Exercise description -> Repeat the data exactly, every last line of it.
::::
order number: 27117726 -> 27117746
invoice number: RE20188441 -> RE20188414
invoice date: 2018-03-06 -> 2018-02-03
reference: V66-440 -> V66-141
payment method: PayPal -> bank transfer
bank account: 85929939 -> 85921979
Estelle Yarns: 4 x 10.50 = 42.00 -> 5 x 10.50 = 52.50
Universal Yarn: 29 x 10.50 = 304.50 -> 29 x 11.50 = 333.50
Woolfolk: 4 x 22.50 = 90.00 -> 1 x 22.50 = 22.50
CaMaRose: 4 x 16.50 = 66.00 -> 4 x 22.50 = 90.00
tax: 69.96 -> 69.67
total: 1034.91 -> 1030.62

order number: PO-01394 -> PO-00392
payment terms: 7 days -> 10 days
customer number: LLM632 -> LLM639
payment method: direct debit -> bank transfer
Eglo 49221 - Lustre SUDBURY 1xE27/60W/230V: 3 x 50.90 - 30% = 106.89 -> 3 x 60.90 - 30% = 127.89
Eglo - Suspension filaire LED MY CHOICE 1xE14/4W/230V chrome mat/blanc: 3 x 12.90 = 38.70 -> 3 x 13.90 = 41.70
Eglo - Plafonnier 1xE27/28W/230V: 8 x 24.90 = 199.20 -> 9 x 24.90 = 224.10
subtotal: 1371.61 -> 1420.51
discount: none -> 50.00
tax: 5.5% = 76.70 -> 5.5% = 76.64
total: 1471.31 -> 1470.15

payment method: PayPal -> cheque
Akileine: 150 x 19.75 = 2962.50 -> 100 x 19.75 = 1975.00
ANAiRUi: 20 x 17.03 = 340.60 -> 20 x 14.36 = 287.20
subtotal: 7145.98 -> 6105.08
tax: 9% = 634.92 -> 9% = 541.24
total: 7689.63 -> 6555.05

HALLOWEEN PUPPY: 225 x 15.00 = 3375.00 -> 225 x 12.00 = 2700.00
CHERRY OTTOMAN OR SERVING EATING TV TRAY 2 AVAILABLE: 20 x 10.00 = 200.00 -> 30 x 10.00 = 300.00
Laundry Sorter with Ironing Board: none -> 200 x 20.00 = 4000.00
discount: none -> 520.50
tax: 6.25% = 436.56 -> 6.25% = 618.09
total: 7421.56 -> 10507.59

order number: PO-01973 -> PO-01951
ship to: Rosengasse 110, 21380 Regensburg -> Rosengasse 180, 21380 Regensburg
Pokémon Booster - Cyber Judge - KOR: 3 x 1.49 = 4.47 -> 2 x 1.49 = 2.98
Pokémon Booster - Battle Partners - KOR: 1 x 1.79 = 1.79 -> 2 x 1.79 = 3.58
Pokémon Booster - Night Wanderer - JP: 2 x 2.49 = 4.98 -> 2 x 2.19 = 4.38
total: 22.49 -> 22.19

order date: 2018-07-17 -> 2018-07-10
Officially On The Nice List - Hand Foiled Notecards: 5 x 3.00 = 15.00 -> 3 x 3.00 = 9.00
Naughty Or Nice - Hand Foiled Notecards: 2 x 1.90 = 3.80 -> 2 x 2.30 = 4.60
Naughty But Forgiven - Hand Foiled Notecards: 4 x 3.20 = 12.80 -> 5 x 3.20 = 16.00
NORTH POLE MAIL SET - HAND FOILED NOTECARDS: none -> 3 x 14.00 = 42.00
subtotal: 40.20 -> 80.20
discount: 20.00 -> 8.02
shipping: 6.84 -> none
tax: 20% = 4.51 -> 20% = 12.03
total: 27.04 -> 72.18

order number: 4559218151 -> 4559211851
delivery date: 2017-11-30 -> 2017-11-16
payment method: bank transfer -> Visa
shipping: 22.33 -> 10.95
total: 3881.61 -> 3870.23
::::
Result ->
order number: 27117726 -> 27117746
invoice number: RE20188441 -> RE20188414
invoice date: 2018-03-06 -> 2018-02-03
reference: V66-440 -> V66-141
payment method: PayPal -> bank transfer
bank account: 85929939 -> 85921979
Estelle Yarns: 4 x 10.50 = 42.00 -> 5 x 10.50 = 52.50
Universal Yarn: 29 x 10.50 = 304.50 -> 29 x 11.50 = 333.50
Woolfolk: 4 x 22.50 = 90.00 -> 1 x 22.50 = 22.50
CaMaRose: 4 x 16.50 = 66.00 -> 4 x 22.50 = 90.00
tax: 69.96 -> 69.67
total: 1034.91 -> 1030.62

order number: PO-01394 -> PO-00392
payment terms: 7 days -> 10 days
customer number: LLM632 -> LLM639
payment method: direct debit -> bank transfer
Eglo 49221 - Lustre SUDBURY 1xE27/60W/230V: 3 x 50.90 - 30% = 106.89 -> 3 x 60.90 - 30% = 127.89
Eglo - Suspension filaire LED MY CHOICE 1xE14/4W/230V chrome mat/blanc: 3 x 12.90 = 38.70 -> 3 x 13.90 = 41.70
Eglo - Plafonnier 1xE27/28W/230V: 8 x 24.90 = 199.20 -> 9 x 24.90 = 224.10
subtotal: 1371.61 -> 1420.51
discount: none -> 50.00
tax: 5.5% = 76.70 -> 5.5% = 76.64
total: 1471.31 -> 1470.15

payment method: PayPal -> cheque
Akileine: 150 x 19.75 = 2962.50 -> 100 x 19.75 = 1975.00
ANAiRUi: 20 x 17.03 = 340.60 -> 20 x 14.36 = 287.20
subtotal: 7145.98 -> 6105.08
tax: 9% = 634.92 -> 9% = 541.24
total: 7689.63 -> 6555.05

HALLOWEEN PUPPY: 225 x 15.00 = 3375.00 -> 225 x 12.00 = 2700.00
CHERRY OTTOMAN OR SERVING EATING TV TRAY 2 AVAILABLE: 20 x 10.00 = 200.00 -> 30 x 10.00 = 300.00
Laundry Sorter with Ironing Board: none -> 200 x 20.00 = 4000.00
discount: none -> 520.50
tax: 6.25% = 436.56 -> 6.25% = 618.09
total: 7421.56 -> 10507.59

order number: PO-01973 -> PO-01951
ship to: Rosengasse 110, 21380 Regensburg -> Rosengasse 180, 21380 Regensburg
Pokémon Booster - Cyber Judge - KOR: 3 x 1.49 = 4.47 -> 2 x 1.49 = 2.98
Pokémon Booster - Battle Partners - KOR: 1 x 1.79 = 1.79 -> 2 x 1.79 = 3.58
Pokémon Booster - Night Wanderer - JP: 2 x 2.49 = 4.98 -> 2 x 2.19 = 4.38
total: 22.49 -> 22.19

order date: 2018-07-17 -> 2018-07-10
Officially On The Nice List - Hand Foiled Notecards: 5 x 3.00 = 15.00 -> 3 x 3.00 = 9.00
Naughty Or Nice - Hand Foiled Notecards: 2 x 1.90 = 3.80 -> 2 x 2.30 = 4.60
Naughty But Forgiven - Hand Foiled Notecards: 4 x 3.20 = 12.80 -> 5 x 3.20 = 16.00
NORTH POLE MAIL SET - HAND FOILED NOTECARDS: none -> 3 x 14.00 = 42.00
subtotal: 40.20 -> 80.20
discount: 20.00 -> 8.02
shipping: 6.84 -> none
tax: 20% = 4.51 -> 20% = 12.03
total: 27.04 -> 72.18

order number: 4559218151 -> 4559211851
delivery date: 2017-11-30 -> 2017-11-16
payment method: bank transfer -> Visa
shipping: 22.33 -> 10.95
total: 3881.61 -> 3870.23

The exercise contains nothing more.